Si chiedeva se era l'unica che poteva avere quelle ali che la portavano in un altro mondo, fuori da ogni istante in cui si perdeva il tempo. O forse sperava che non fosse tutto un sogno e aveva il timore che svegliandosi qualcuno glielo portasse via. E tutto era immobile nella stanza. un silenzio che lasciava i suoi pensieri volare liberi tra i suoi sogni. Cellulare, computer, radio tutto fermo ad attendere un cenno per ricominciare la normalità che Elisa non voleva iniziasse. Tornerai da me, i miei occhi ti desiderano come tutto nella mia vita, allora mi sveglierò e le mie ali ti terranno strette fino ad appoggiarti sul suolo della tua anima. Questo gli diceva il suo cuore, questo era quello che le parole di lui gli avevano fatto vibrare nelle notti e nei giorni e la sua esistenza era un battito di quelle ali ad ogni palpito del suo cuore che la portavano lontano dalla paura e vicino a riconoscersi Amore.
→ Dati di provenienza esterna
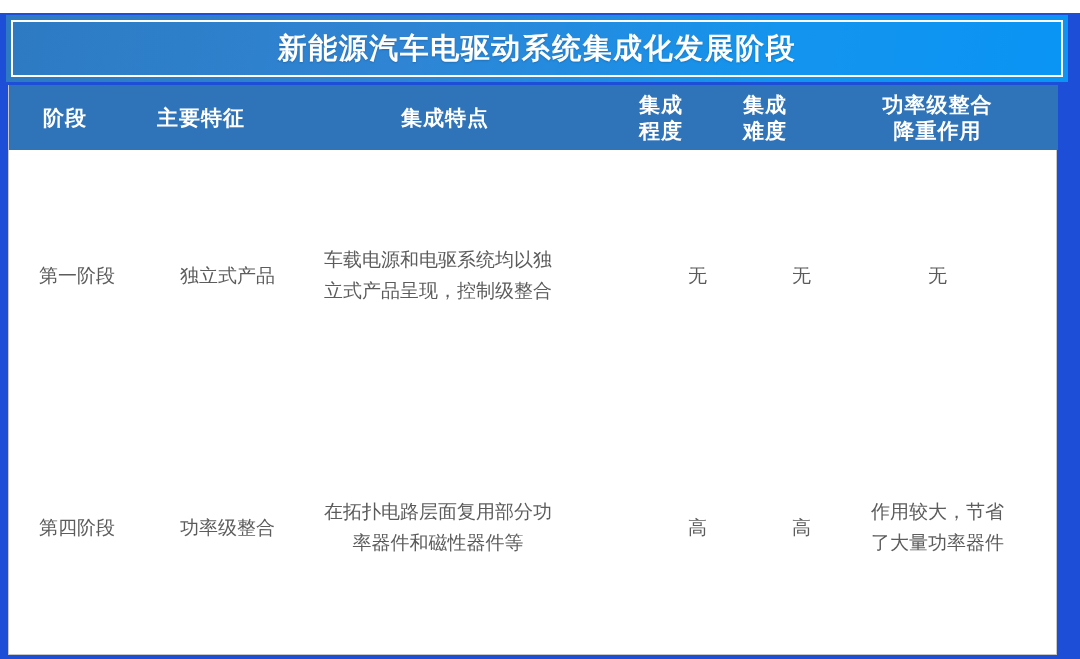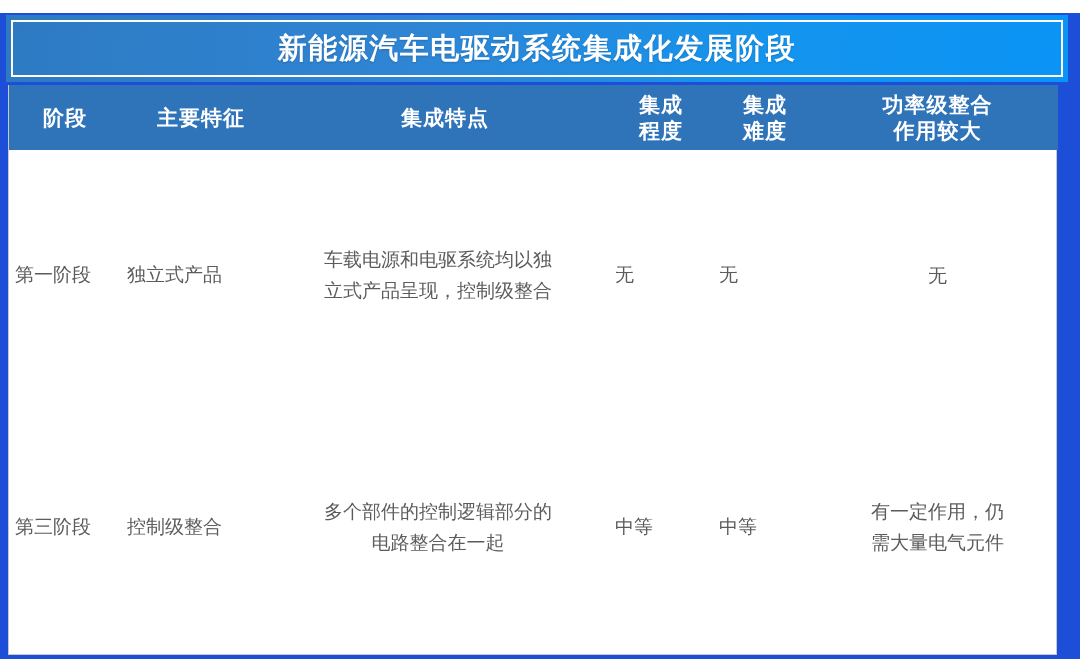"作用较大" span.hdr-line { text: 作用较大 -> 降重作用 }
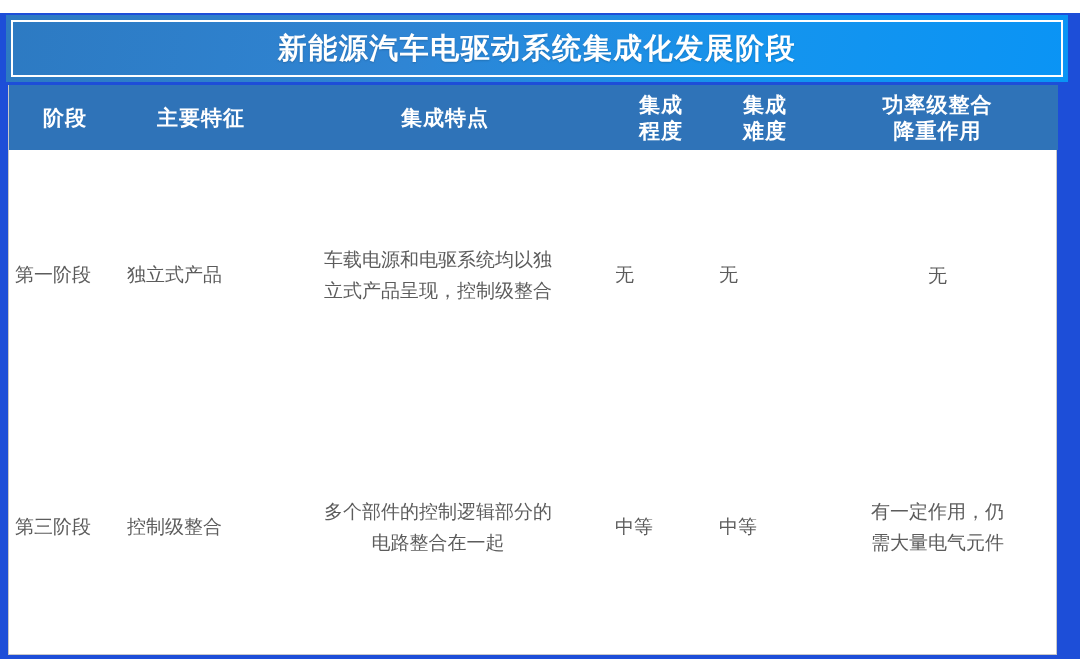"第一阶段" td.c-stage, td.c-feature, td.c-level, td.c-difficulty { font-family: Liberation Mono, monospace -> none; text-align: left -> right }
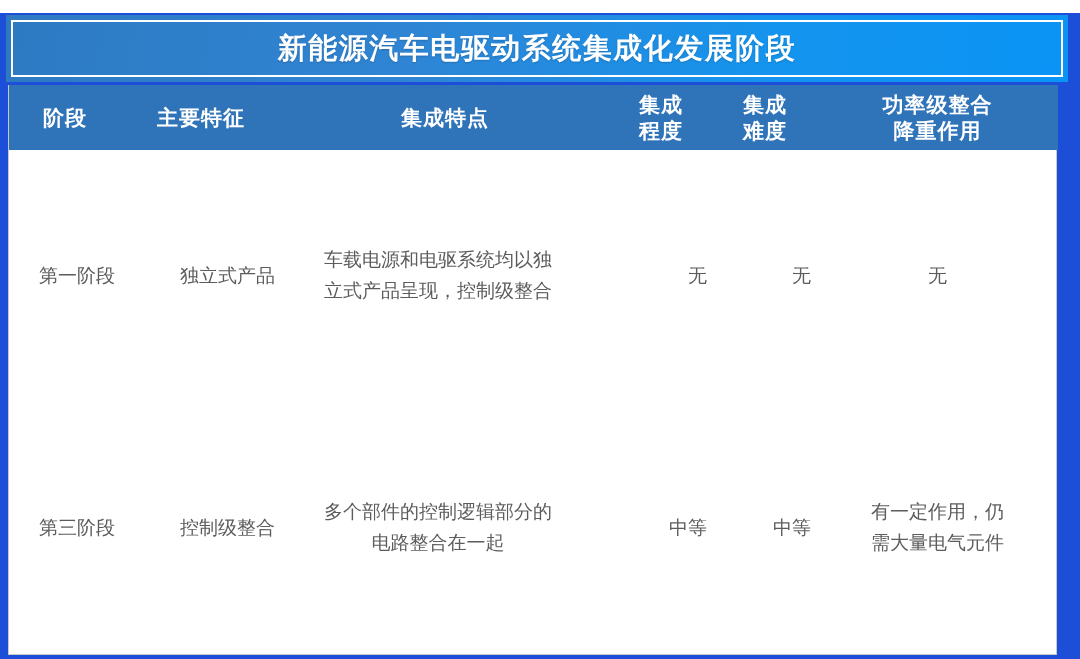"第三阶段" tr { html: <tr> <td>第三阶段</td> <td>控制级整合</td> <td> <span>多个部件的控制逻辑部分的</span> <span>电路整合在一起</span> </td> <td>中等</td> <td>中等</td> <td> <span>有一定作用，仍</span> <span>需大量电气元件</span> </td> </tr> -> none }
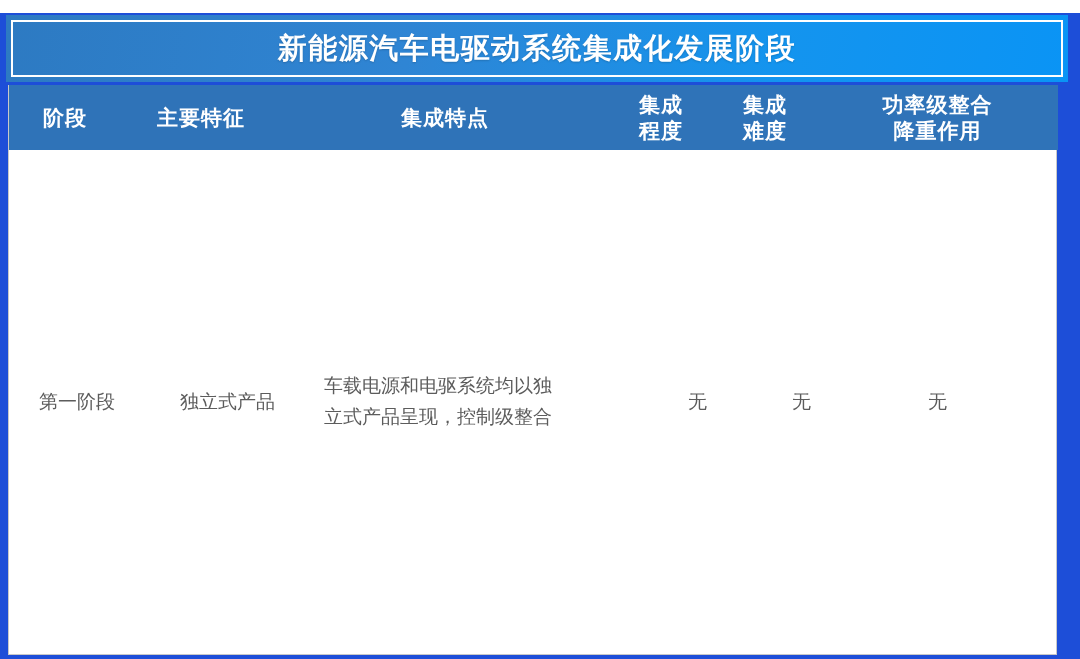"第四阶段" tr { html: none -> <tr> <td>第四阶段</td> <td>功率级整合</td> <td> <span>在拓扑电路层面复用部分功</span> <span>率器件和磁性器件等</span> </td> <td>高</td> <td>高</td> <td> <span>作用较大，节省</span> <span>了大量功率器件</span> </td> </tr> }
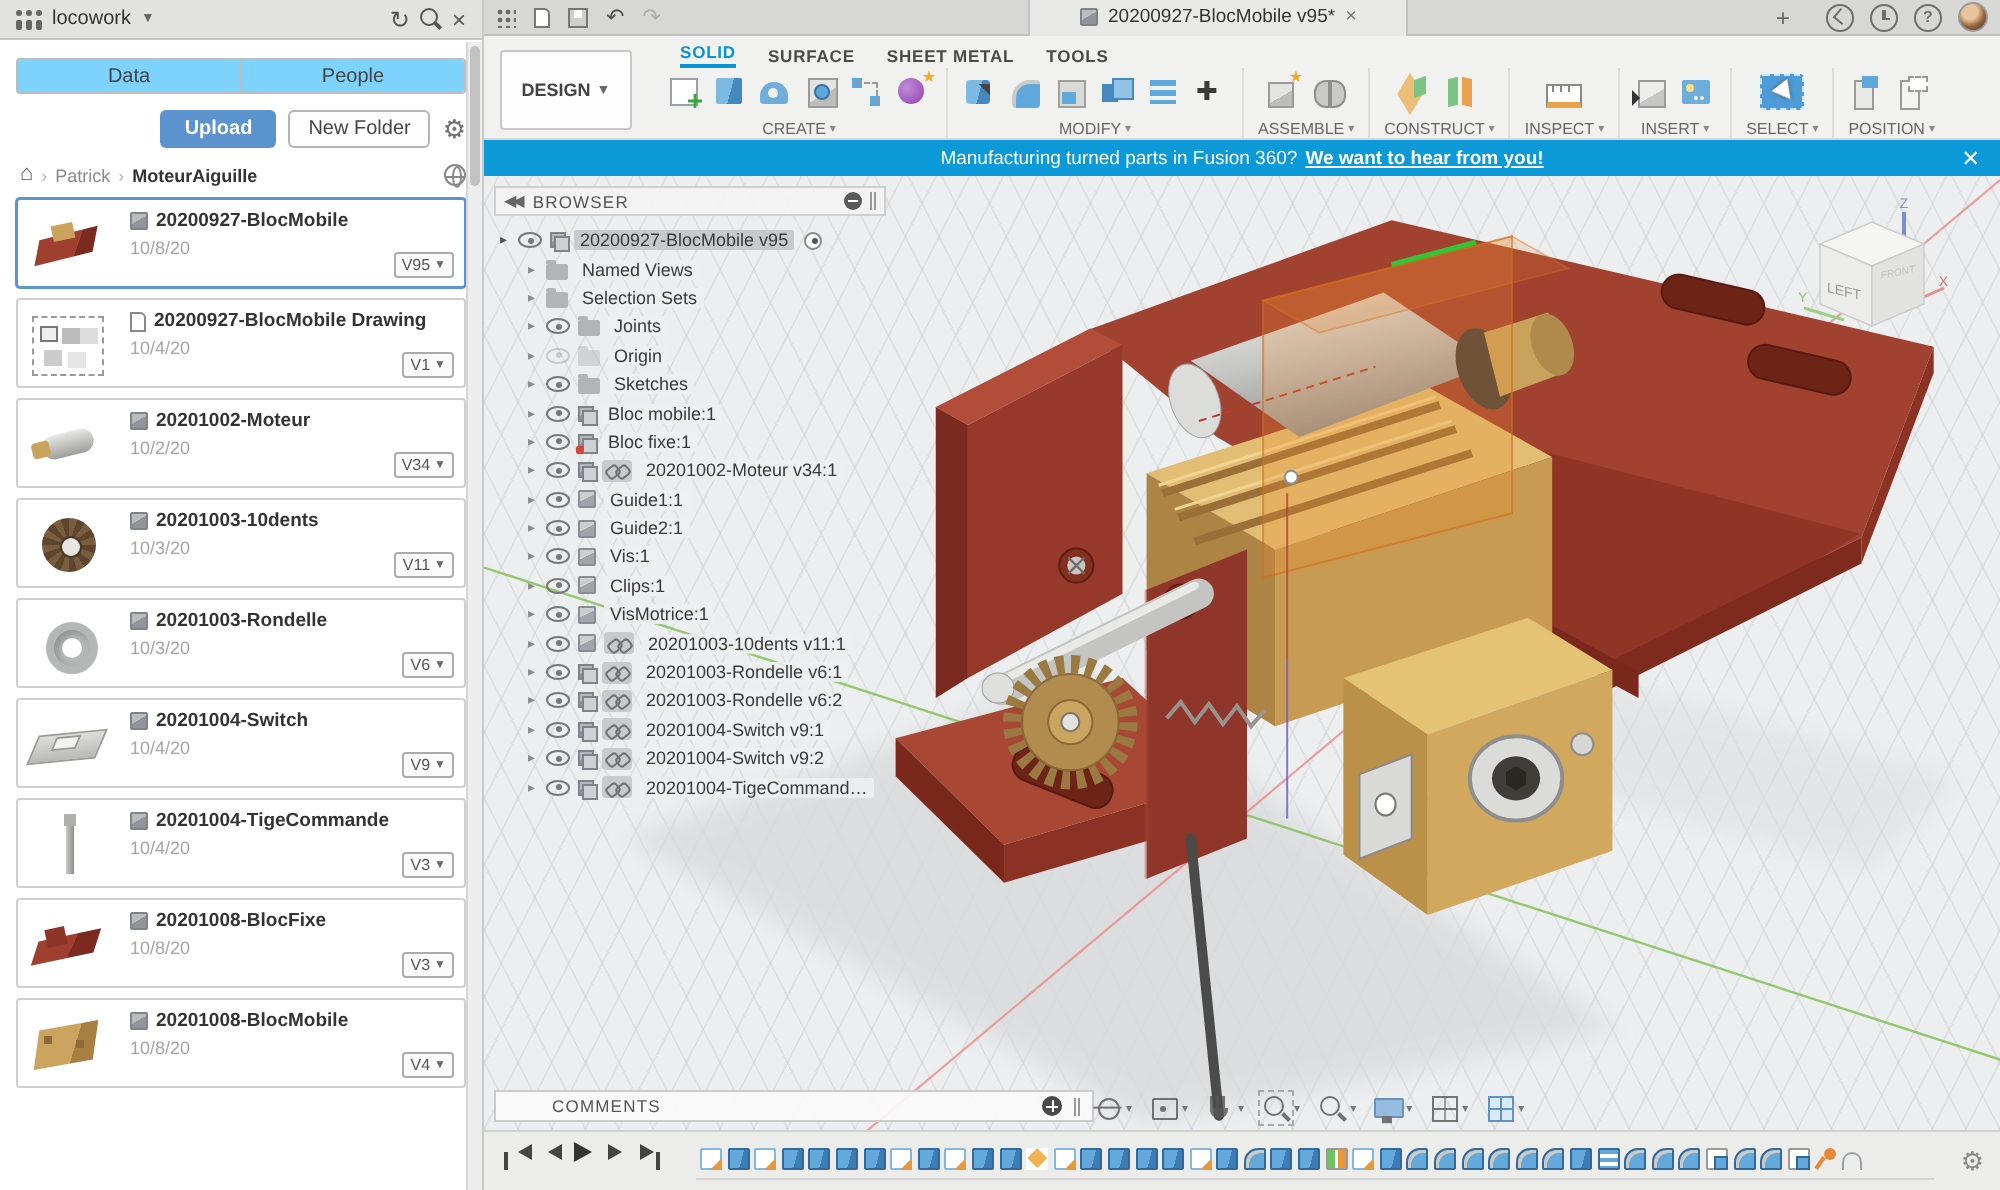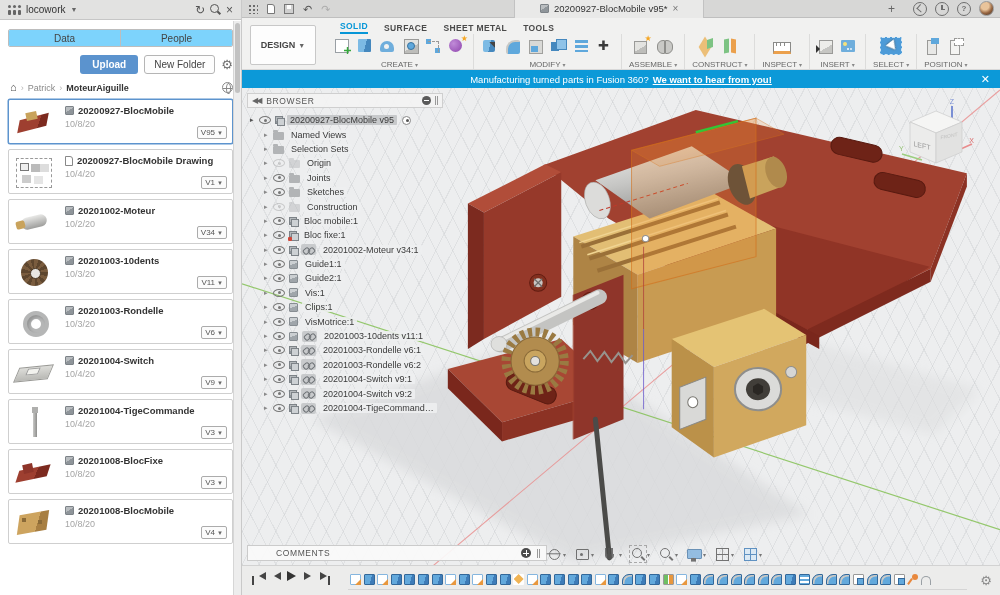"Origin" div.trow { order: before "Joints" -> after "Joints" }
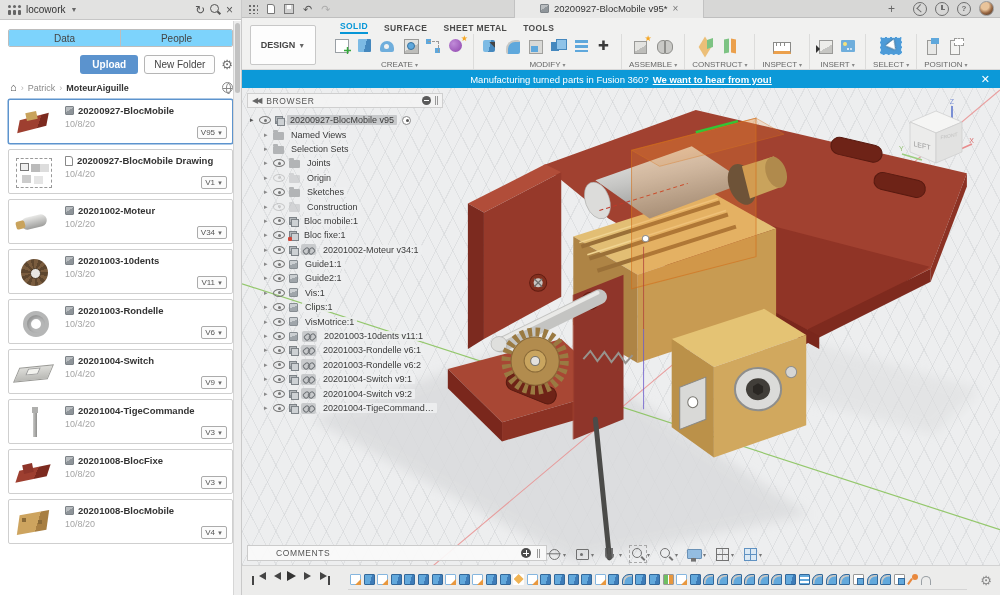"Construction" div.trow { html: <div> <span>▸</span> <span></span> <span></span> <span>Construction</span> </div> -> none }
Era questo desiderio di volare che scovava Elisa ad ogni ora del giorno, che inquietava il suo riposo notturno, che la faceva aggrappare il più possibile al suo uomo, all’uomo del suo presente e del suo reale, per cercare da sé d’impedirsi di aprire le ali e staccarsi da terra. Guardava suo marito, ma non trovava l’altra sua metà, quella che sentiva mancarle, quella che probabilmente aveva già spiccato il volo e l’aveva svuotata. Ancora una telefonata, ancora una volta quella voce e l’avrebbe fatto, si disse. Elisa aveva deciso che sarebbe stata il proprio destino, e che non avrebbe più tarpato le sue ali. Ma ancora, per adesso, dubitava. Quel messaggio non arrivava, il telefono, per il momento, non squillava e la pagina del social network rimaneva anonima. Una domenica mattina, Elisa si era svegliata stranamente poco turbata dai suoi soliti sogni di vaghezza che la trasportavano in cieli tersi e di un azzurro come gli occhi di lui, o come li aveva idealizzati. Aveva baciato lievemente suo marito sulla guancia, mentre si girava sorridendo dall’altra parte. Gli disse che sarebbe uscita per fare un po’ di jogging. Prese con sé il cellulare, le cuffiette, e s’infilò una felpa, i pantaloni tecnici aderenti e uno scalda collo, annodando in un elastico di spugna i suoi capelli biondo cenere. Ecco la cosa che l’avvicinava di più alla sensazione di volare, di librarsi nell’aria… correre leggera, lungo i viali vuoti della domenica mattina, con l’aria frizzane sul volto e la musica che le piaceva di più nelle orecchie. Poi li vide. Vide gli occhi di quella bambina. Una piccola che doveva avere tre o quattro anni, in braccio ad un uomo che indossava una felpa con cappuccio, e gli nascondeva il volto. Che ci faceva quell’uomo, con una bimba così piccola, in giro per le strade di prima mattina? Ma gli occhi della bambina erano quelli di lui, quelli dei suoi sogni.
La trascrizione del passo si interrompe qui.